Lola trots towards them obliviously, but Stanley bridles. I don’t think he understands the basic idea behind horses, and I have to say I’m with him on that. I think he thinks horses are just oversized French Bulldogs. To get him past I have to feed him a whole tripe stick – the treat equivalent of a stat dose of mirtazapine. It works. We make it through the gate into the next field. I start to feel more optimistic about the walk. I let Stanley off and the two of them chase each other around through the wet grass. We move on to the next field.
Stanley disappears through a fence into a private area of scrubby woodland.
‘He’ll be back,’ I say to Lola.
She’s not convinced.
Stanley is gone for ten minutes or more. Just as I wonder whether I should go look for him, I hear him barking. Not the usual thing – a worrying combo of distressed howl and urgent woofing. It sounds as if he’s in pain. I picture him hung up in barbed wire, or maybe his foot jammed in a hole or something. So I crawl under the fence and head that way. Finally I see him, standing under a tree, staring up. He’s so rapt, he doesn’t even glance back as I approach. I put the lead on and try to tempt him away with a tripe stick. But whatever it is up the tree (I don’t know, a deer probably, because I’m sure even an elephant would find some climbing capability if they heard Stanley barking), it has a hold on him that totally trumps tripe. I’m forced to drag him away inelegantly, all the time imagining what Adina the dog trainer would say. Probably nothing. She’d just shake her head slowly from side to side, a single tear sliding down her cheek.
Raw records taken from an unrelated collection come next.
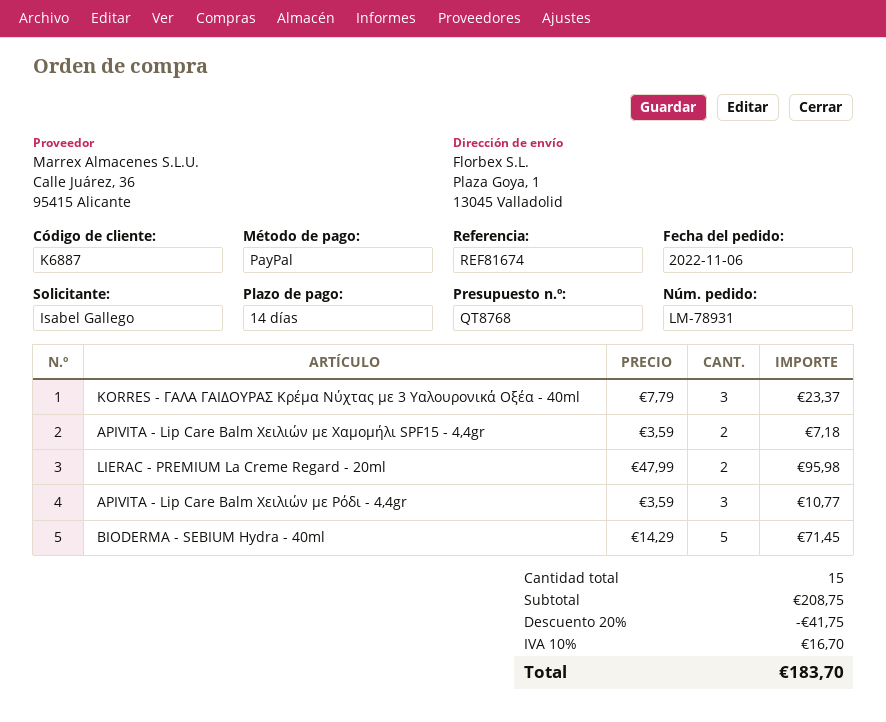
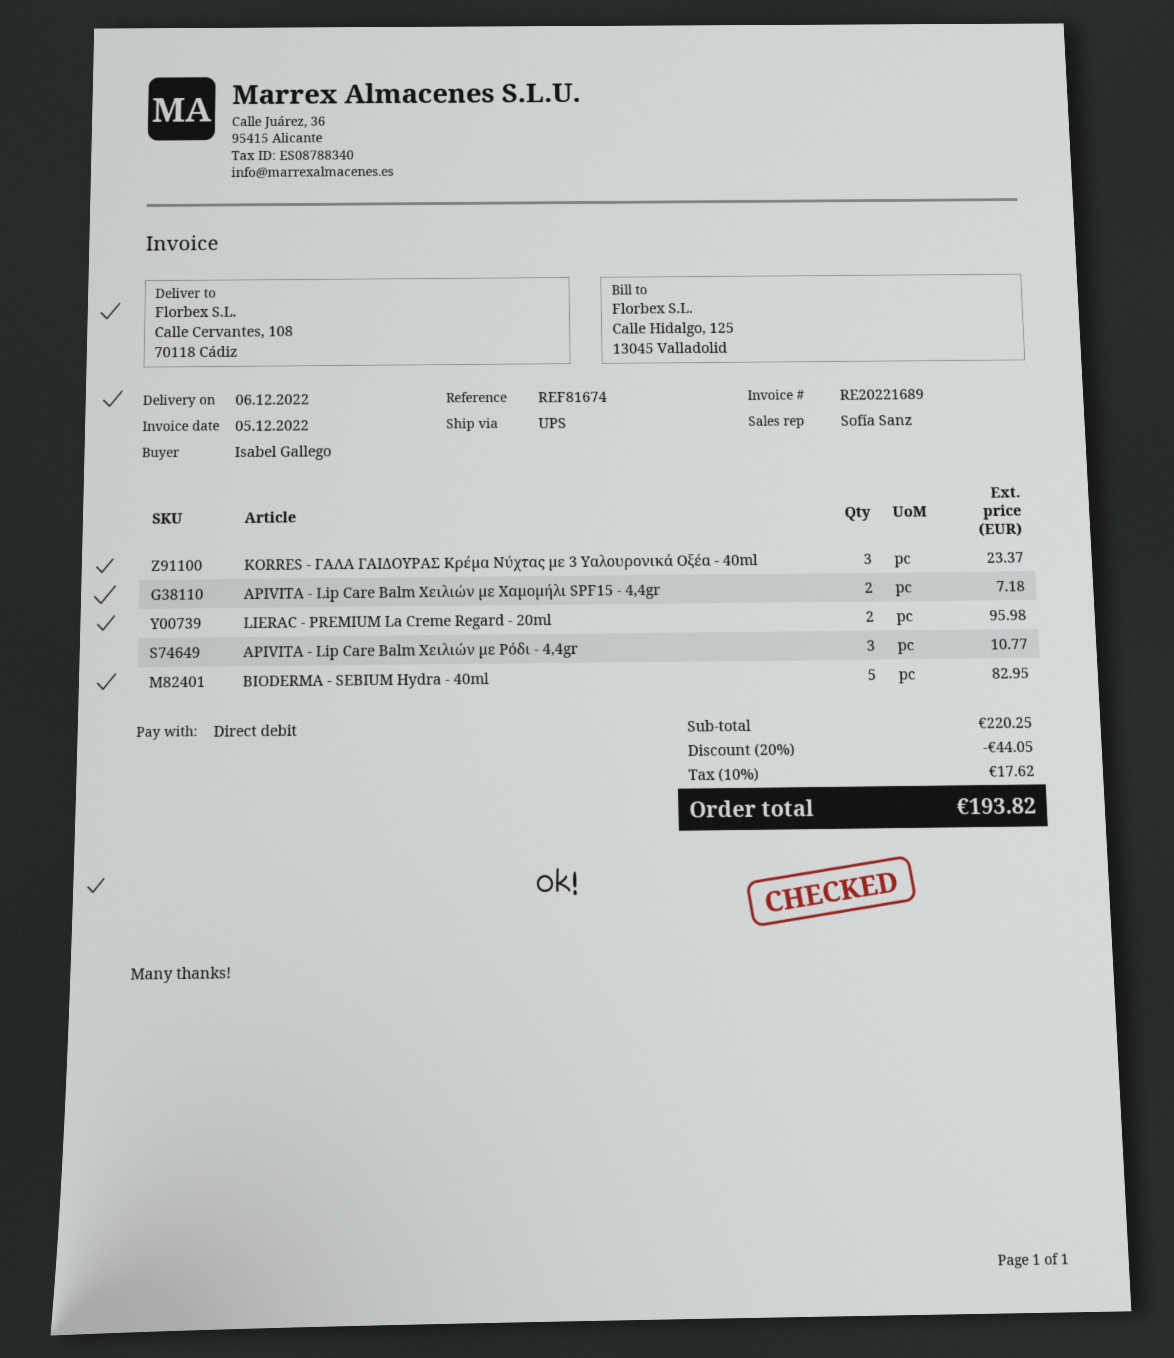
payment method: PayPal -> direct debit
ship to: Plaza Goya, 1, 13045 Valladolid -> Calle Cervantes, 108, 70118 Cádiz
BIODERMA - SEBIUM Hydra - 40ml: 5 for 71.45 -> 5 for 82.95
subtotal: 208.75 -> 220.25
discount: 20% = 41.75 -> 20% = 44.05
tax: 10% = 16.70 -> 10% = 17.62
total: 183.70 -> 193.82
I can’t risk letting him off the lead yet, so I have to negotiate the fence the best I can – which, as it turns out, is not very well. I manage it, though, sliding out the other side muddied and soaking wet, but still with Stanley safely in custody.
I straighten my hat. We carry on with the walk.
I find a tennis ball. I let the dogs off and throw the ball. Lola scoops it up mid-run, but Stanley overestimates and blows past her in a chaotic mess of legs. Then he scrambles upright again and starts chasing her round the field, making up in noise what he lacks in coordination. After a while I put him back on the lead. Lola waits until we’re at a safe distance before she drops the ball in a place she’ll remember for next time, then comes panting after us.
The horses have moved on, so that’s something. Now that the rain is coming down harder and with more conviction, it looks like we’re the only things out on the field. Probably the world.
‘Good dogs!’ I say to them. ‘Let’s get home for a nice, rough towelling off.’
And with the three of us standing there, muddy and wet-through, it feels like we’re home already.